** TASK TO CARRY OUT **
Nothing other than an exact copy of the lines from the one containing "tax: 7.25% = 1029.45 -> 7.25% = 1407.85" through the last line of the listing below should be written.

** THE RECORDS **

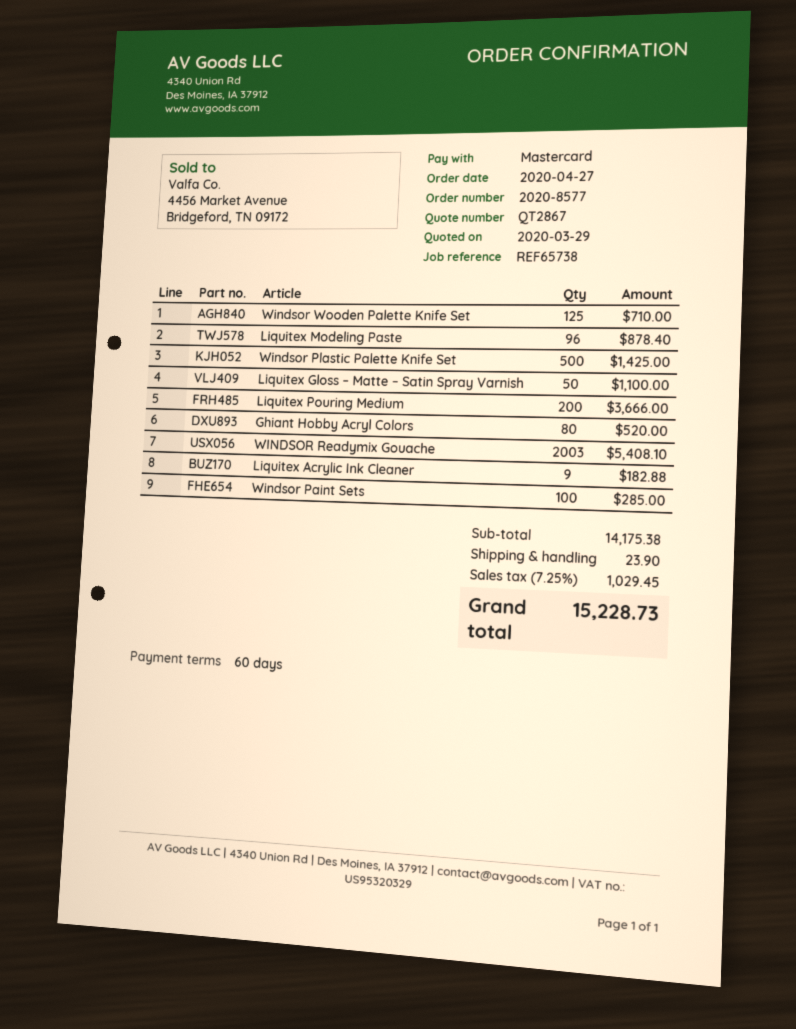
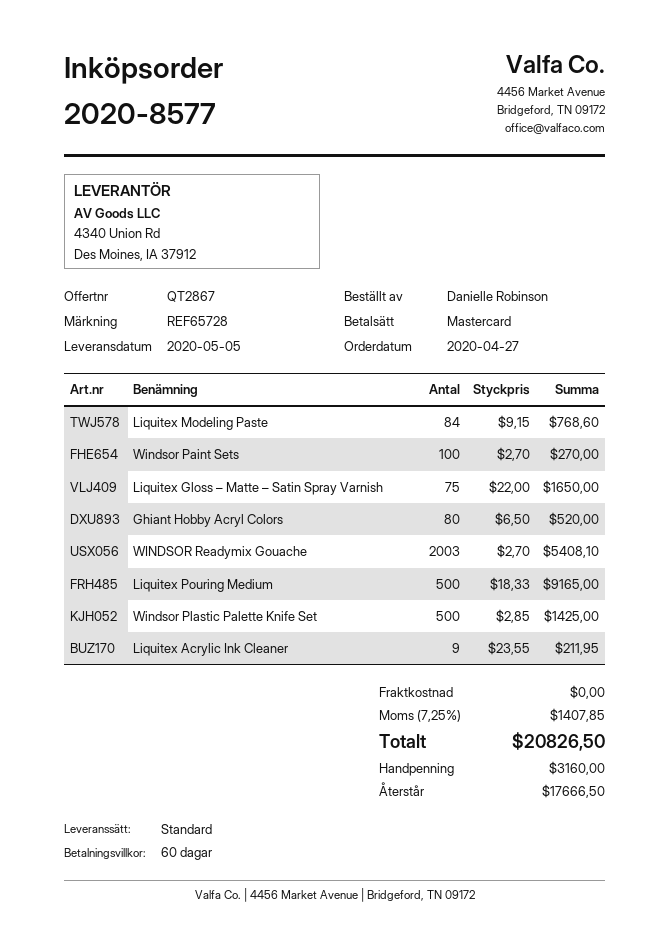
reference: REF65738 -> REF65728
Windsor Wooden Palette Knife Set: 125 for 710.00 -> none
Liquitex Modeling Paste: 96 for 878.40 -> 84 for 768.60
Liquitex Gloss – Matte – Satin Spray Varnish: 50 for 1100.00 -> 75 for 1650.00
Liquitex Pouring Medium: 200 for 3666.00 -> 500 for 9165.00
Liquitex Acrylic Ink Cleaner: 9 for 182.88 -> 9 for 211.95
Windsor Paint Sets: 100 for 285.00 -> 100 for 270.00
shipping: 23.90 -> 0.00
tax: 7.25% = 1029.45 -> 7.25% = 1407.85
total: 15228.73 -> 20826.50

** TASK SOLUTION **
tax: 7.25% = 1029.45 -> 7.25% = 1407.85
total: 15228.73 -> 20826.50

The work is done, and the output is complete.